The Mechanism by which ATP Binding Opens IKs Channels

Abstract

In cardiac myocytes KCNQ1 and KCNE1 form the IKs channel that is important in terminating action potentials. KCNQ1 has a common Kv channel membrane topology with the central pore domain (PD, S5-S6) and the voltage-sensing domain (VSD, S1-S4). We have demonstrated that ATP directly binds to the cytosolic C-terminus of KCNQ1 to regulate IKs channel function. Here we study if ATP regulates VSD movements or pore opening. using inside-out patch clamp techniques, we found that the steady state G-V relationship and current kinetics of the WT IKs channel are not changed by [ATP]. Consistent with these results, mutations in the putative ATP binding site reduce ATP sensitivity of the current amplitude but do not alter G-V relationship or activation kinetics. Furthermore, using voltage clamp fluorometry, we measured ionic current and VSD movements of the WT and mutant channels in which ATP binding is eliminated; and our results show that florescence signals remain the same, while the ionic current is completely absent in the mutant channels due to the lack of ATP binding.

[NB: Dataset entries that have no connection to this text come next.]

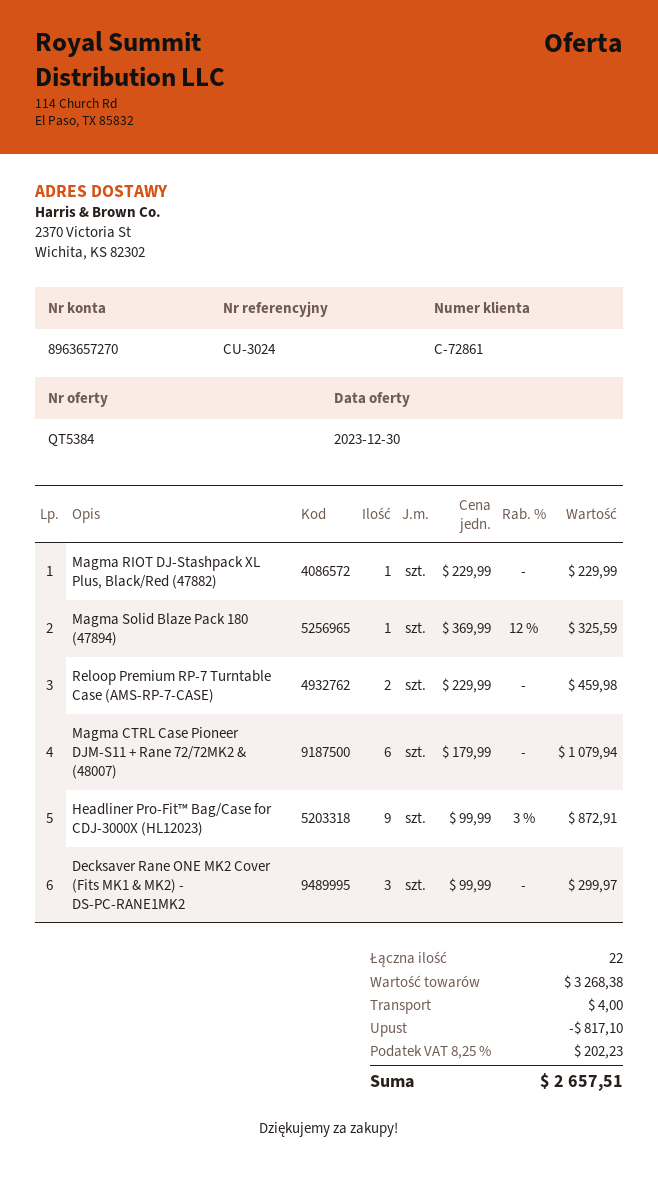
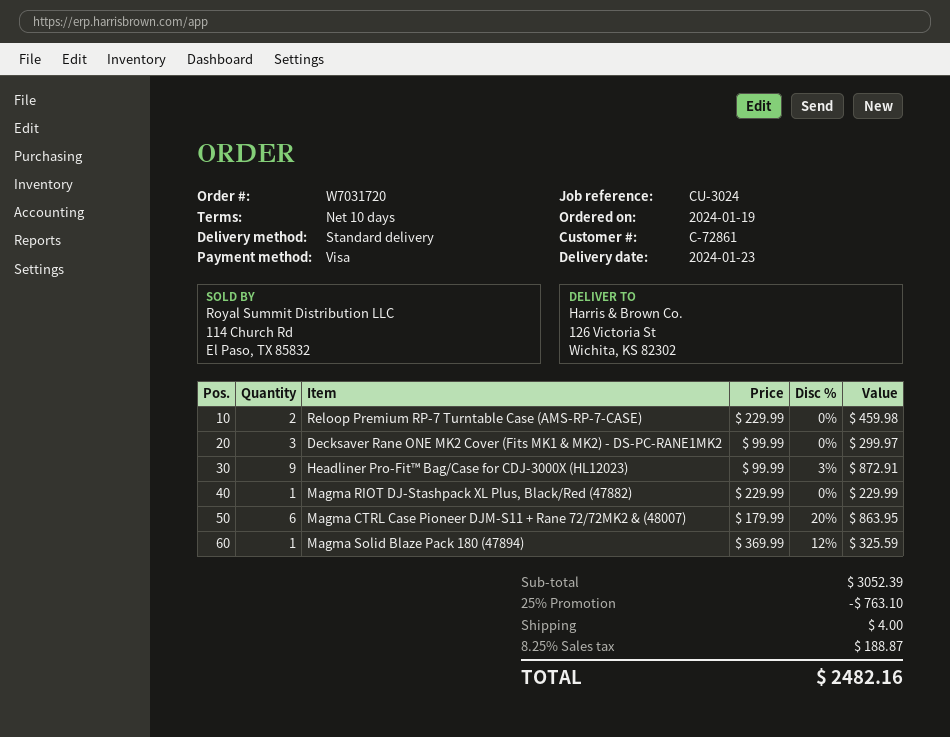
ship to: 2370 Victoria St, Wichita, KS 82302 -> 126 Victoria St, Wichita, KS 82302
Magma CTRL Case Pioneer DJM-S11 + Rane 72/72MK2 & (48007): 6 x 179.99 = 1079.94 -> 6 x 179.99 - 20% = 863.95
subtotal: 3268.38 -> 3052.39
discount: 817.10 -> 763.10
tax: 8.25% = 202.23 -> 8.25% = 188.87
total: 2657.51 -> 2482.16

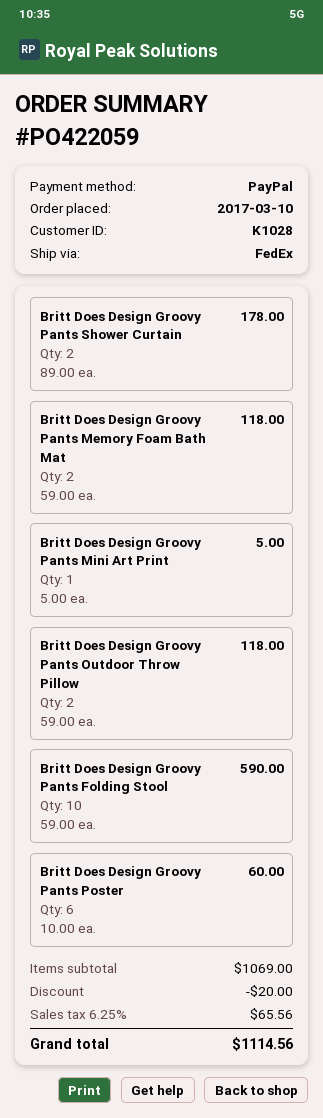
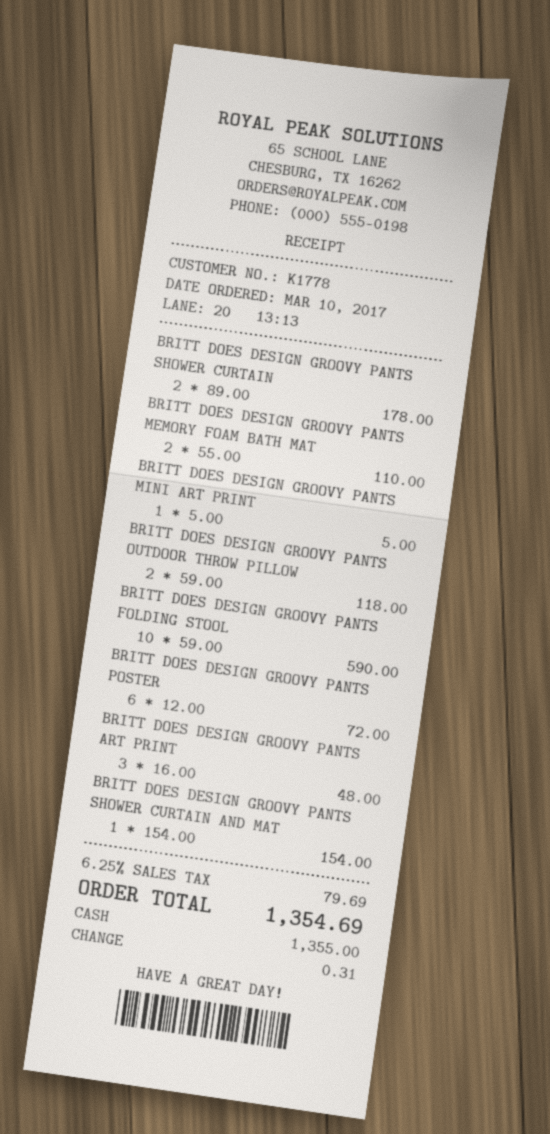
customer number: K1028 -> K1778
payment method: PayPal -> cash
Britt Does Design Groovy Pants Memory Foam Bath Mat: 2 x 59.00 = 118.00 -> 2 x 55.00 = 110.00
Britt Does Design Groovy Pants Poster: 6 x 10.00 = 60.00 -> 6 x 12.00 = 72.00
BRITT DOES DESIGN GROOVY PANTS ART PRINT: none -> 3 x 16.00 = 48.00
BRITT DOES DESIGN GROOVY PANTS SHOWER CURTAIN AND MAT: none -> 1 x 154.00 = 154.00
discount: 20.00 -> none
tax: 6.25% = 65.56 -> 6.25% = 79.69
total: 1114.56 -> 1354.69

These results suggest that ATP does not regulate VSD movements but is required for pore opening by directly pulling the activation gate to open from the binding site located downstream from S6. Supporting this mechanism, a mutation located between S6 and the putative ATP binding site is found to alter the coupling between ATP binding and channel opening by reducing ATP sensitivity and shifting the G-V relationship to more positive voltages at a given [ATP]; however, increasing [ATP] shifts the G-V back toward negative voltages. The effects of this mutation can be explained by an allosteric model for the coupling between ATP binding and channel opening in which the mutation reduces the allosteric factor for the coupling.